Plastikowe nauszniki są obszyte skóropodobnym materiałem wysokiej jakości, a ich wnętrze pokrywa gęsta siatka. Pałąk i nauszniki są połączone metalowym elementem, który jednocześnie odpowiada za regulację rozmiaru konstrukcji.

Na prawej słuchawce został umieszczony suwak włącznika i parowania urządzeń, a w dolnej części przycisk zmieniający ustawienia equalizera. Bok lewej słuchawki został wykonany z gumy i na nim umieszczono przyciski sterujące muzyką. To niefortunny dobór materiału, bo guma bardzo łatwo się brudzi, np. jeśli trzymamy słuchawki w tobie. Na krawędzi słuchawki znajdziemy przyciski regulacji głośności, a w jej dolnej części gniazdo microUSB oraz Jack 3,5mm.

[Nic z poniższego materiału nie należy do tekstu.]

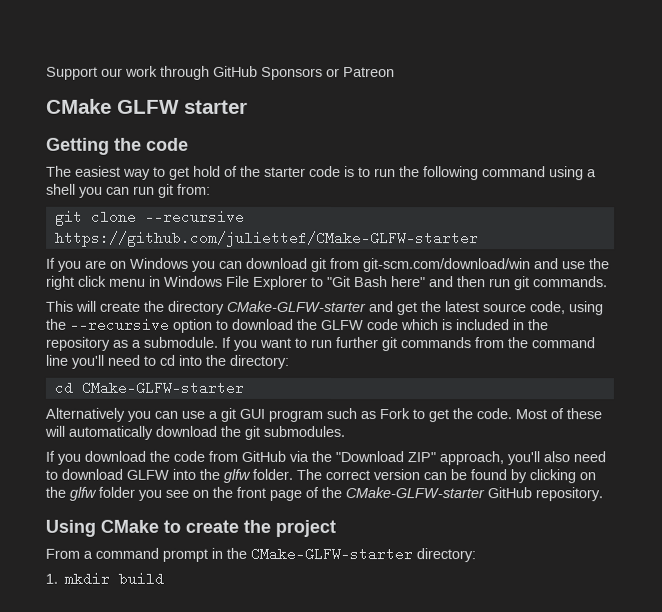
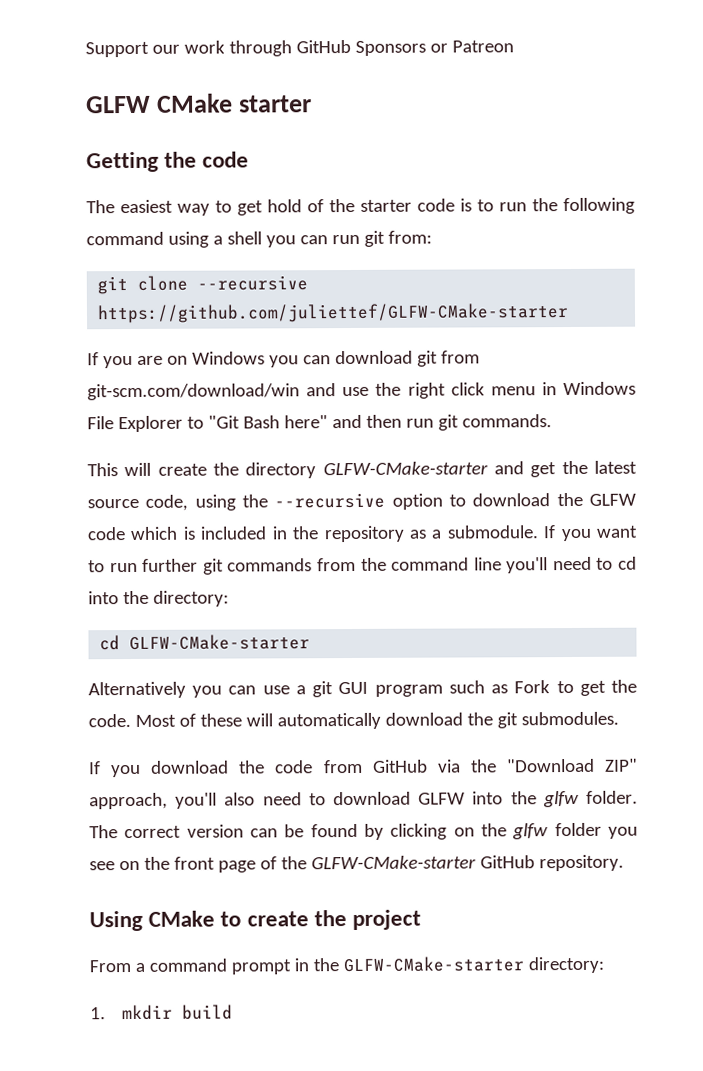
[46,98,180,114] CMake GLFW -> [86,93,234,114] GLFW CMake
[54,230,479,248] https://github.com/juliettef/CMake-GLFW-starter -> [97,303,570,324] https://github.com/juliettef/GLFW-CMake-starter
[226,300,367,313] CMake-GLFW-starter -> [322,461,488,476] GLFW-CMake-starter
[80,380,244,395] CMake-GLFW-starter -> [129,634,311,651] GLFW-CMake-starter
[345,487,485,499] CMake-GLFW-starter -> [310,855,476,870] GLFW-CMake-starter
[250,546,413,562] CMake-GLFW-starter -> [342,956,524,973] GLFW-CMake-starter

Słuchawki są nieduże, lekkie i bardzo łatwo można je spakować nawet do niewielkiej torby. Ułatwiają to nauszniki przekręcane o 90 stopni, dzięki czemu konstrukcja staje się zaskakująco płaska. Byłem zdziwiony, jak nauszne słuchawki mogły zmieścić się w tak małym opakowaniu i tu znalazłem odpowiedź.

Konstrukcja wzorowo trzyma się głowy i aż prosi się, żeby używać BackBeatów Go 810 podczas biegania lub na siłowni. Na przeszkodzie stoi brak wodoszczelności, ale jeśli nie należymy do osób nadmiernie potliwych, to bez problemu można zaryzykować. Nauszniki szczelnie obejmują uszy, są miękkie i bardzo wygodne. Ale ta szczelność może być problematyczna w gorące dni, bo słuchawki dosyć mocno grzeją w głowę.